There was a few moments delay before his query was answered. The retarded effectiveness of their sonar suite was not so much a chink in their effectiveness as a weapon, more of a gaping hole.

“Control room, sonar… only traffic we have is that same tanker out of Madagascar?” The vessel had been the only shipping they had heard in over a week. “It’s still ten miles northeast and heading for the Sunda.”

Now there’s a crew who will kiss the soil of Gods good earth when they make port, the captain thought. Doubtless they were being paid premium rates with a bonus at the end, for carrying a highly volatile cargo of gasoline and diesel fuel, but it was not a job he would have applied for.

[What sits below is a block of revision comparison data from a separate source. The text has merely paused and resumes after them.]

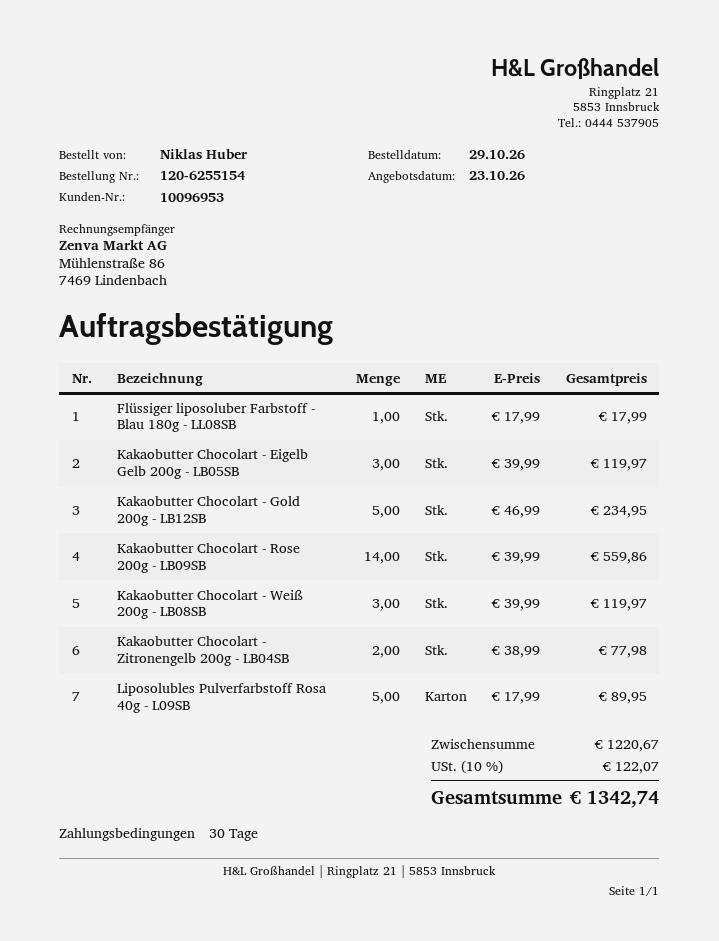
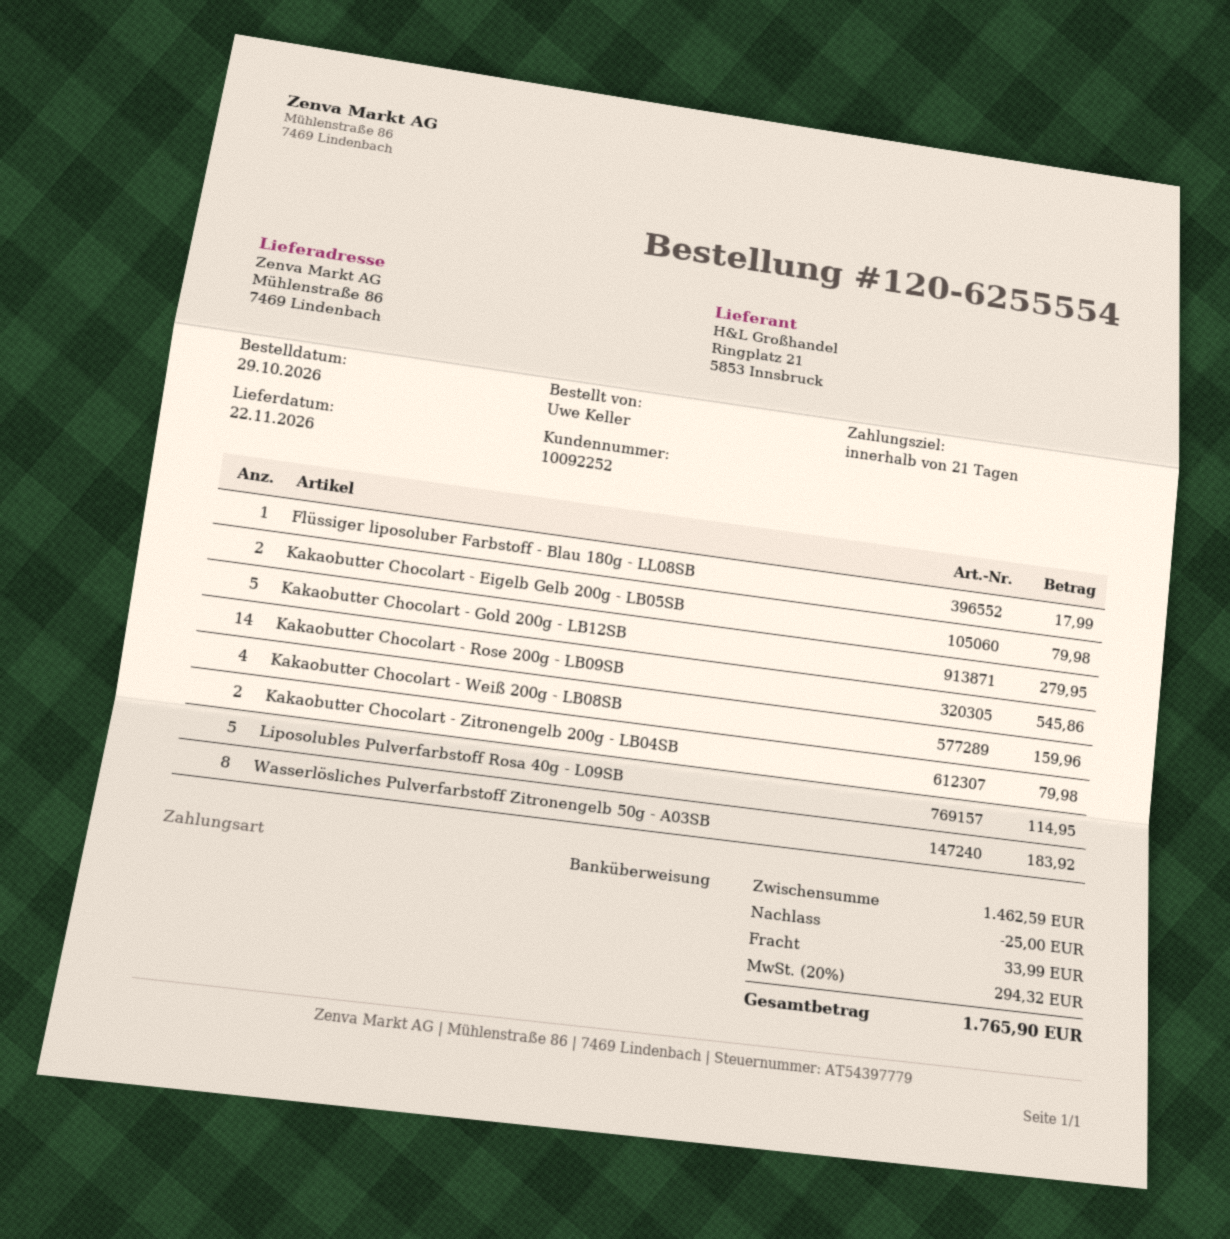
order number: 120-6255154 -> 120-6255554
payment terms: 30 days -> 21 days
customer number: 10096953 -> 10092252
ordered by: Niklas Huber -> Uwe Keller
Kakaobutter Chocolart - Eigelb Gelb 200g - LB05SB: 3 for 119.97 -> 2 for 79.98
Kakaobutter Chocolart - Gold 200g - LB12SB: 5 for 234.95 -> 5 for 279.95
Kakaobutter Chocolart - Rose 200g - LB09SB: 14 for 559.86 -> 14 for 545.86
Kakaobutter Chocolart - Weiß 200g - LB08SB: 3 for 119.97 -> 4 for 159.96
Kakaobutter Chocolart - Zitronengelb 200g - LB04SB: 2 for 77.98 -> 2 for 79.98
Liposolubles Pulverfarbstoff Rosa 40g - L09SB: 5 for 89.95 -> 5 for 114.95
Wasserlösliches Pulverfarbstoff Zitronengelb 50g - A03SB: none -> 8 for 183.92
subtotal: 1220.67 -> 1462.59
discount: none -> 25.00
shipping: none -> 33.99
tax: 10% = 122.07 -> 20% = 294.32
total: 1342.74 -> 1765.90

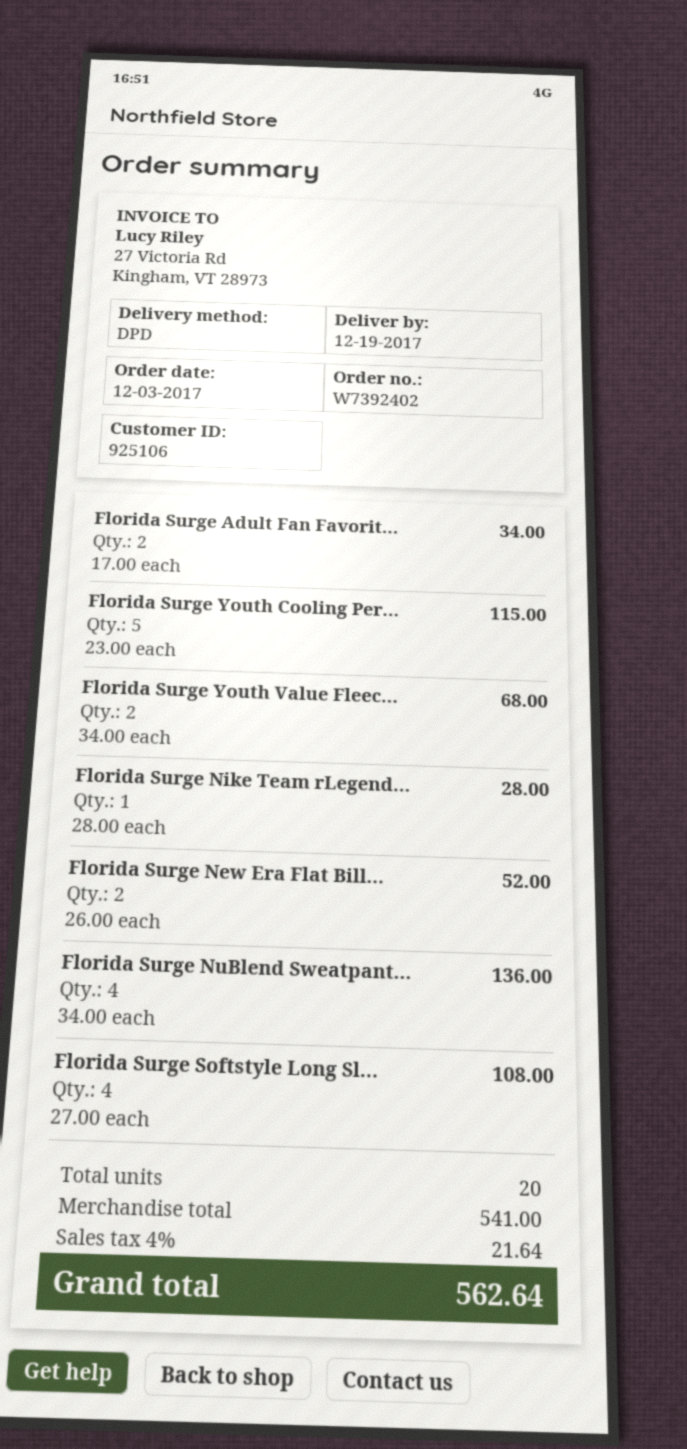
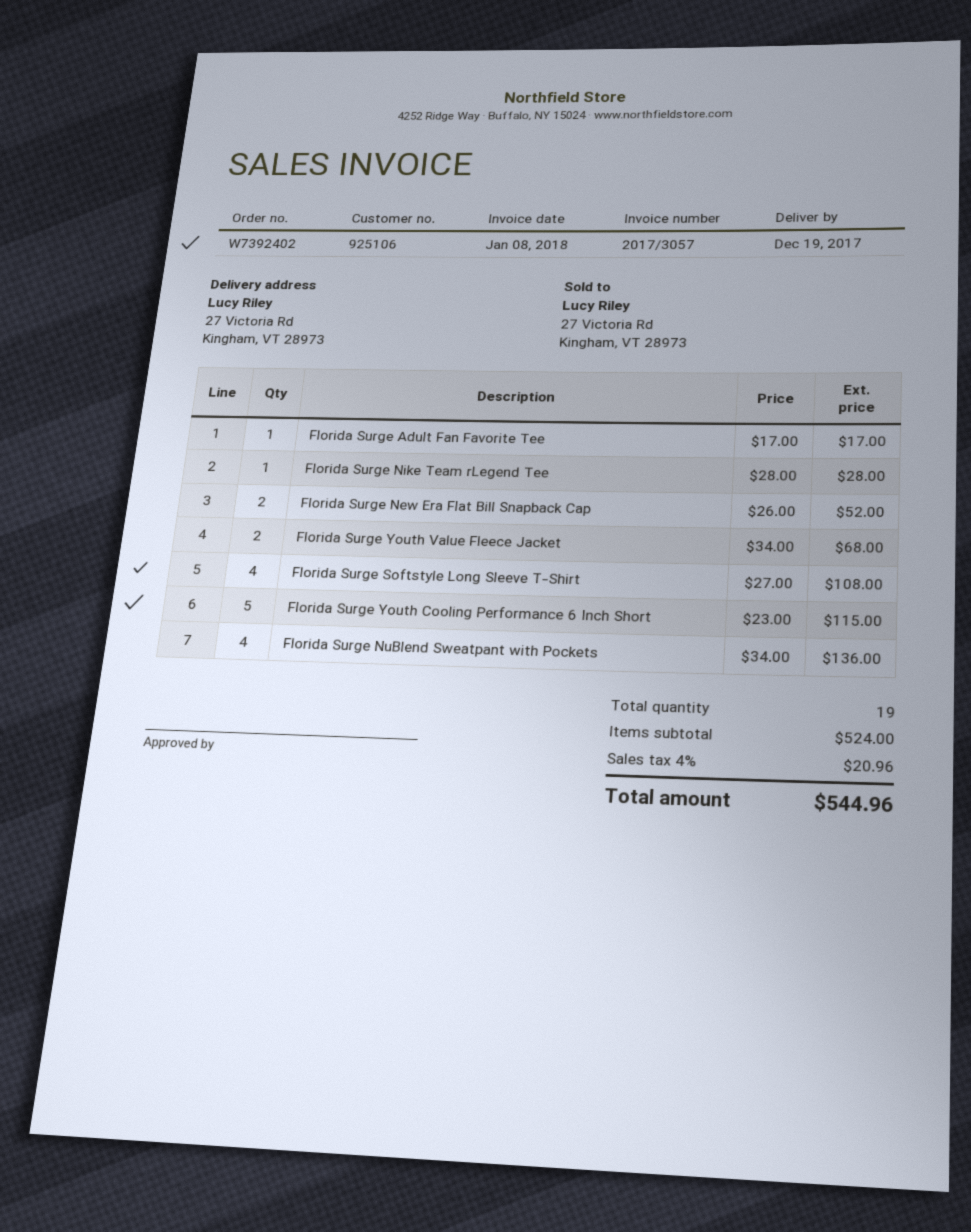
Florida Surge Adult Fan Favorit...: 2 x 17.00 = 34.00 -> 1 x 17.00 = 17.00
total quantity: 20 -> 19
subtotal: 541.00 -> 524.00
tax: 4% = 21.64 -> 4% = 20.96
total: 562.64 -> 544.96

Aside from the threat from aircraft and surface ships which could choose not to see its neutral Argentine flag and registry, any one of the storms it had endured could have, and most probably almost did, send it to the bottom. Certainly the ships radio and radar had been taken out, because they had never once picked any emissions on their ESM mast.

The captain did not have the watch and when the decoded traffic was handed to him he carried it to his cabin to read in private, but a knock changed that.

“G’day boss, they say how long before Borroloola relieves us on station?”

“Come in, Number One.” The captain heeled closed the draw he had been resting his feet on and sat upright on the edge of his bunk, before getting his legs out of the way so his First Lieutenant could squeeze past and comply.

“So when can we go home and get fixed?”

Borroloola is still in port.” The captain told him. “She will not be leaving for another three days.”